Comment by pietz

3 months ago

My impression is that OCR is basically solved at this point.

The OmniAI benchmark that's also referenced here wasn't updated with new models since February 2025. I assume that's because general purpose LLMs have gotten better at OCR than their own OCR product.

I've been able to solve a broad range of OCR tasks by simply sending each page as an image to Gemini 2.5 Flash Lite and asking it nicely to extract the content in Markdown under some additional formatting instructions. That will cost you around $0.20 for 1000 pages in batch mode and the results have been great.

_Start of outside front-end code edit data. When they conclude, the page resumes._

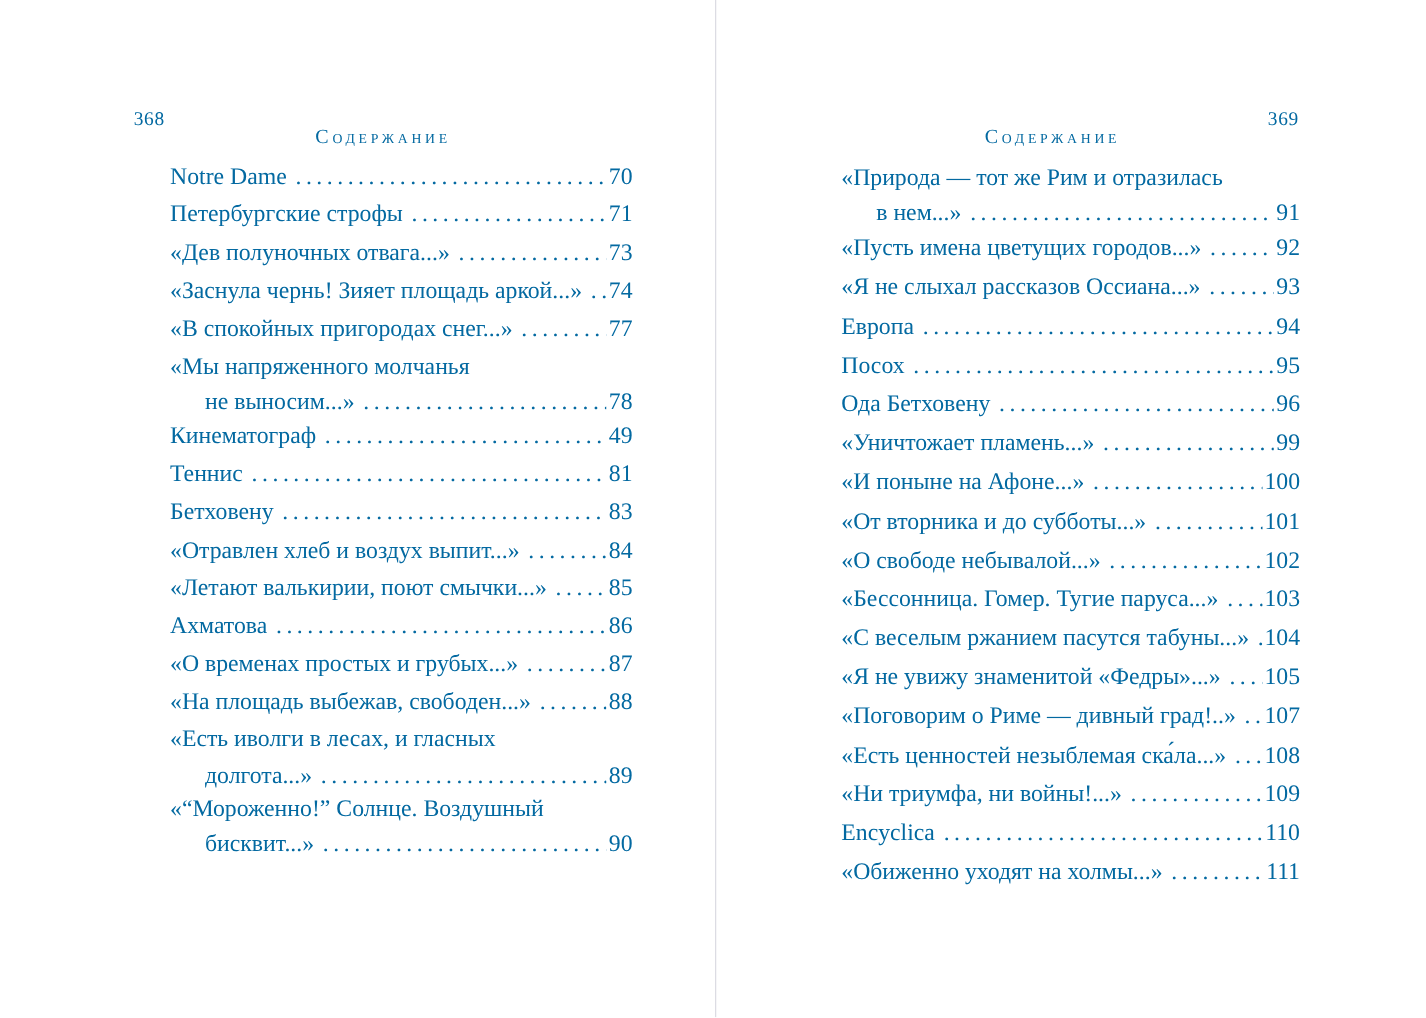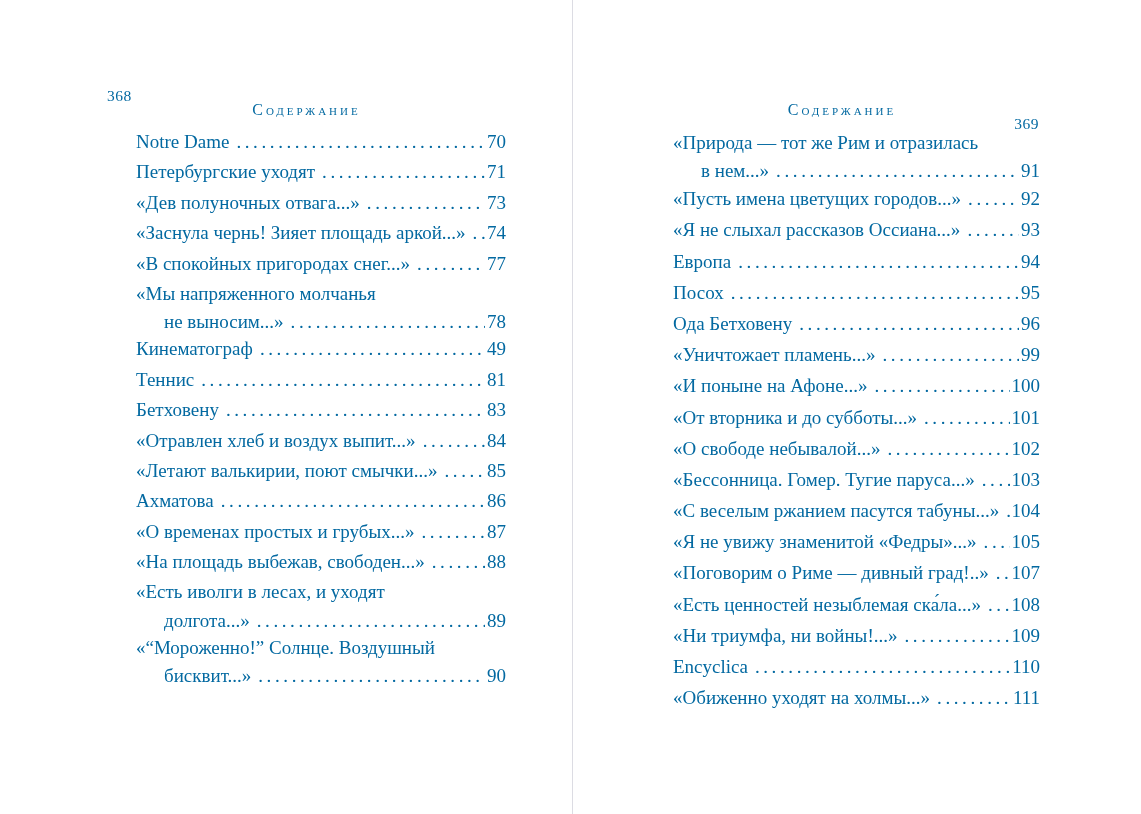--- a/index.html
+++ b/index.html
@@ -29,21 +29,21 @@
   .running-title {
     display: block;
     text-align: center;
     font-variant: small-caps;
     letter-spacing: 3px;
     font-size: 16px;
     margin-top: 14px;
   }
   .folio { position: absolute; top: 0; font-size: 15.5px; letter-spacing: 0.5px; }
   .page-left  .folio { left: 0; }
-  .page-right .folio { right: 1px; margin-top: 28px; }
+  .page-right .folio { right: 1px; }
 
   .toc { position: absolute; left: 0; right: 0; top: 127px; font-size: 19px; margin-left: 29px; }
   .row {
     display: flex;
     align-items: baseline;
     height: 30.4px;
     line-height: 30.4px;
     white-space: nowrap;
   }
   .page-right .row { height: 31.2px; line-height: 31.2px; }
@@ -72,21 +72,21 @@
       <span class="folio">368</span>
       <span class="running-title">Содержание</span>
     </div>
     <div class="toc">
         <div class="row">
           <span class="title">Notre Dame</span>
           <span class="leader"></span>
           <span class="pagenum">70</span>
         </div>
         <div class="row">
-          <span class="title">Петербургские уходят</span>
+          <span class="title">Петербургские строфы</span>
           <span class="leader"></span>
           <span class="pagenum">71</span>
         </div>
         <div class="row">
           <span class="title">«Дев полуночных отвага...»</span>
           <span class="leader"></span>
           <span class="pagenum">73</span>
         </div>
         <div class="row">
           <span class="title">«Заснула чернь! Зияет площадь аркой...»</span>
@@ -140,21 +140,21 @@
           <span class="title">«О временах простых и грубых...»</span>
           <span class="leader"></span>
           <span class="pagenum">87</span>
         </div>
         <div class="row">
           <span class="title">«На площадь выбежав, свободен...»</span>
           <span class="leader"></span>
           <span class="pagenum">88</span>
         </div>
         <div class="row">
-          <span class="title">«Есть иволги в лесах, и уходят</span>
+          <span class="title">«Есть иволги в лесах, и гласных</span>
         </div>
         <div class="row cont">
           <span class="title">долгота...»</span>
           <span class="leader"></span>
           <span class="pagenum">89</span>
         </div>
         <div class="row">
           <span class="title">«“Мороженно!” Солнце. Воздушный</span>
         </div>
         <div class="row cont">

I'd be interested to hear where OCR still struggles today.

Lot's of OCR/ LLM's (Even Gemini Pro 2.5) still struggle converting complex tables to markdown or HTML: Tables with multiple headers and merged cells that get mixed up, multiple columns with tick boxes get mixed up, multi page tables that are not understood correctly. Also Llamaindex fails miserably on those things.

Curious to hear which OCR/ LLM excels with these specific issues? Example complex table: https://cdn.aviation.bot/complex-tables.zip

I can only parse this table correctly by first parsing the table headers manually into HTML as example output. However, it still mixes up tick boxes. Full table examples: https://www.easa.europa.eu/en/icao-compliance-checklist

  • > Lot's of OCR/ LLM's (Even Gemini Pro 2.5) still struggle converting complex tables to markdown or HTML:

    But that's something else, that's no longer just OCR ("Optical Character Recognition"). If the goal suddenly changes from "Can take letters in images and make into digital text" to "Can replicate anything seen on a screen", the problem-space gets too big.

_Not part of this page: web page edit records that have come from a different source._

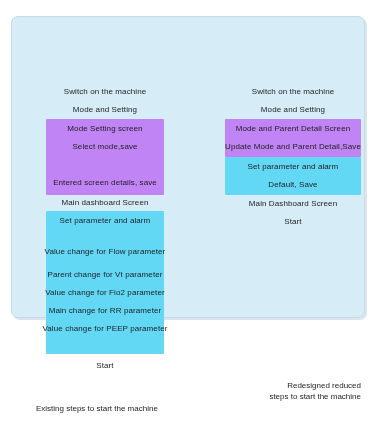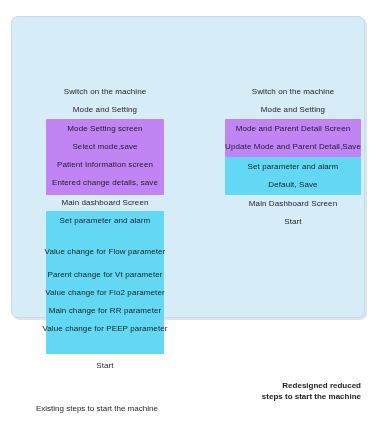--- a/index.html
+++ b/index.html
@@ -75,40 +75,39 @@
     top: 386px;
     width: 170px;
     text-align: left;
     font-weight: 400;
   }
   .caption-right {
     left: 215px;
     top: 363px;
     width: 134px;
     text-align: right;
-    font-weight: 700;
+    font-weight: 400;
   }
 </style>
 </head>
 <body>
 
 <div id="canvas">
   <div class="panel">
 
     <div class="block block-purple lb-purple"></div>
     <div class="block block-cyan lb-cyan"></div>
     <div class="block block-purple rb-purple"></div>
     <div class="block block-cyan rb-cyan"></div>
 
     <div class="row row-left" style="top:70px">Switch on the machine</div>
     <div class="row row-left" style="top:88px">Mode and Setting</div>
     <div class="row row-left" style="top:107px">Mode Setting screen</div>
     <div class="row row-left" style="top:125px">Select mode,save</div>
-    <div class="row row-left" style="top:143px">Patient Information screen</div>
-    <div class="row row-left" style="top:161px">Entered change details,  save</div>
+    <div class="row row-left" style="top:161px">Entered screen details,  save</div>
     <div class="row row-left" style="top:181px">Main dashboard Screen</div>
     <div class="row row-left" style="top:199px">Set parameter and alarm</div>
     <div class="row row-left" style="top:230px">Value change for Flow parameter</div>
     <div class="row row-left" style="top:253px">Parent change for Vt parameter</div>
     <div class="row row-left" style="top:271px">Value change for Fio2 parameter</div>
     <div class="row row-left" style="top:289px">Main change for RR parameter</div>
     <div class="row row-left" style="top:307px">Value change for PEEP parameter</div>
     <div class="row row-left" style="top:344px">Start</div>
 
     <div class="row row-right" style="top:70px">Switch on the machine</div>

    For those images you have, I'd use something like Magistral + Structured Outputs instead, first pass figure out what's the right structure to parse into, second pass to actually fetch and structure the data.

    • > But that's something else, that's no longer just OCR ("Optical Character Recognition").

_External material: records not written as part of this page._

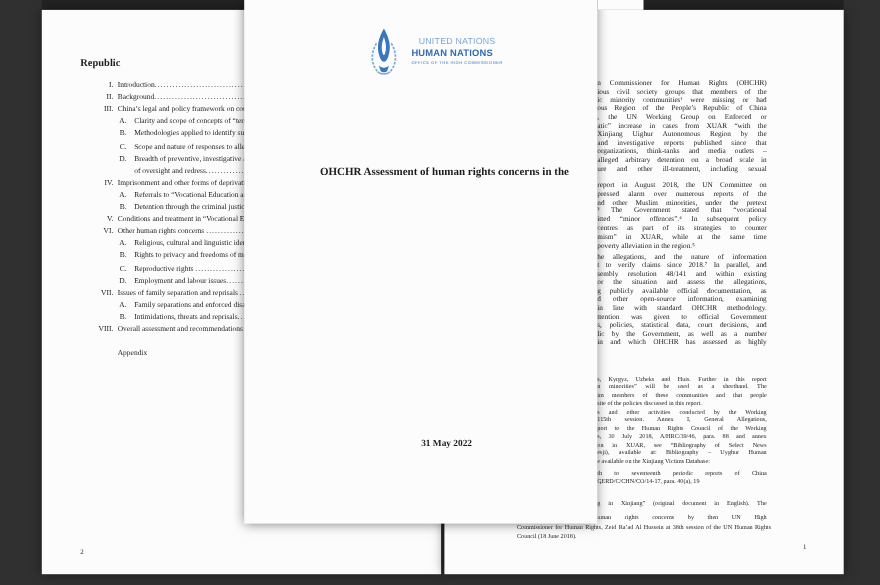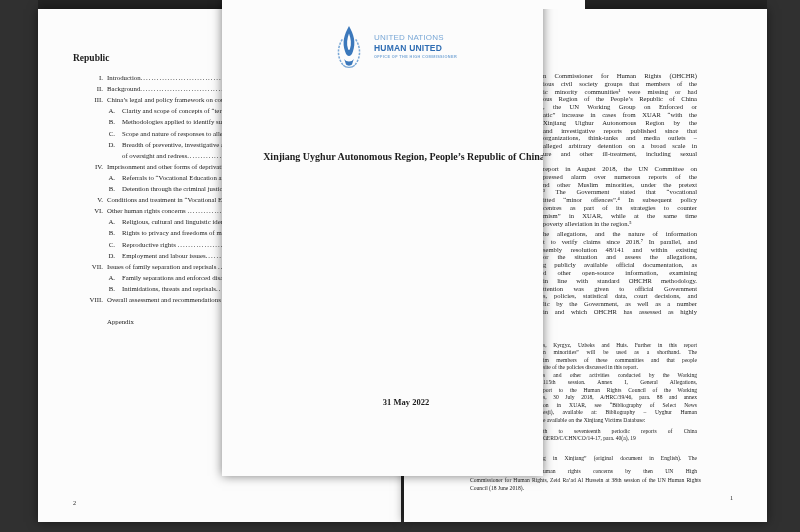--- a/index.html
+++ b/index.html
@@ -32,21 +32,21 @@
   .bline.just{text-align:justify;text-align-last:justify;white-space:normal;}
   .para-line{font-size:6.6px;line-height:7.8px;}
   .foot-line{font-size:5.6px;line-height:7.2px;}
   .fn-marker{position:absolute;left:141px;top:427px;font-size:4.6px;}
   .body-pagenum{left:326px;top:485px;}
   
   .cover-page{left:222px;top:0;width:321px;height:476px;z-index:4;overflow:hidden;}
   .cover-notch{position:absolute;left:543px;top:0;width:42px;height:9px;background:var(--page);z-index:4;}
   .logo-emblem{position:absolute;left:112px;top:24px;width:30px;height:46px;}
   .logo-text{position:absolute;left:152px;top:33px;font-family:"Liberation Sans","DejaVu Sans",sans-serif;}
-  .logo-un{font-size:8px;color:var(--blue-light);letter-spacing:.2px;}
+  .logo-un{font-size:8px;color:var(--blue-light);letter-spacing:.2px;text-align:center;}
   .logo-hr{font-size:8.5px;font-weight:bold;color:var(--blue-dark);letter-spacing:.2px;margin-top:.5px;}
   .logo-office{font-size:3.8px;color:var(--blue-light);letter-spacing:.4px;margin-top:2px;font-weight:bold;}
   .cover-title{position:absolute;left:0;top:149px;width:364px;text-align:center;
                font-weight:bold;font-size:10px;line-height:15.5px;}
   .cover-date{position:absolute;left:0;top:397px;width:368px;text-align:center;
               font-weight:bold;font-size:8.5px;}
 </style>
 </head>
 <body>
 
@@ -204,23 +204,23 @@
     <svg class="logo-emblem" viewBox="0 0 30 48" xmlns="http://www.w3.org/2000/svg">
       <path d="M8,16 C2.5,25 2.5,35 9,43" fill="none" stroke="#7aa8d6" stroke-width="1.6" stroke-dasharray="2.4,1.3"></path>
       <path d="M22,16 C27.5,25 27.5,35 21,43" fill="none" stroke="#7aa8d6" stroke-width="1.6" stroke-dasharray="2.4,1.3"></path>
       <path d="M9,43 C12,46 18,46 21,43" fill="none" stroke="#7aa8d6" stroke-width="1.4"></path>
       <path d="M15,2 C10,11 7.5,19 11,29 C12,32 13.5,33.5 15,33.5 C16.5,33.5 18,32 19,29 C22.5,19 20,11 15,2 Z" fill="#3b78bb"></path>
       <path d="M15,10 C13,15.5 12.2,21 14,26 C14.4,27.6 15.6,27.6 16,26 C17.8,21 17,15.5 15,10 Z" fill="#fcfcfc"></path>
       <path d="M10,36.5 C12,40 18,40 20,36.5 L18.2,42 C16.5,44 13.5,44 11.8,42 Z" fill="#3b78bb"></path>
     </svg>
     <div class="logo-text">
       <div class="logo-un">UNITED NATIONS</div>
-      <div class="logo-hr">HUMAN UNITED</div>
+      <div class="logo-hr">HUMAN NATIONS</div>
       <div class="logo-office">OFFICE OF THE HIGH COMMISSIONER</div>
     </div>
     <div class="cover-title">
-      <div>Xinjiang Uyghur Autonomous Region, People’s Republic of China</div>
+      <div>OHCHR Assessment of human rights concerns in the</div>
     </div>
     <div class="cover-date">31 May 2022</div>
   </div>
   <div class="cover-notch"></div>
 
 </div>
 
 </body></html>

      Lines often blur for technologies under such rapid evolution. Not sure it's helpful to nitpick the verbal semantics.

      It is a fair question whether the OCR-inspired approach is the correct approach for more complex structured documents where wider context may be important. But saying it's "not OCR" doesn't seem meaningful from a technical perspective. It's an extension of the same goal to convert images of documents into the most accurate and useful digitized form with the least manual intervention.

      1 reply →

    • > But that's something else, that's no longer just OCR ("Optical Character Recognition").

      Lines often blur for technologies under such rapid evolution. Not sure it's helpful to nitpick the verbal semantics.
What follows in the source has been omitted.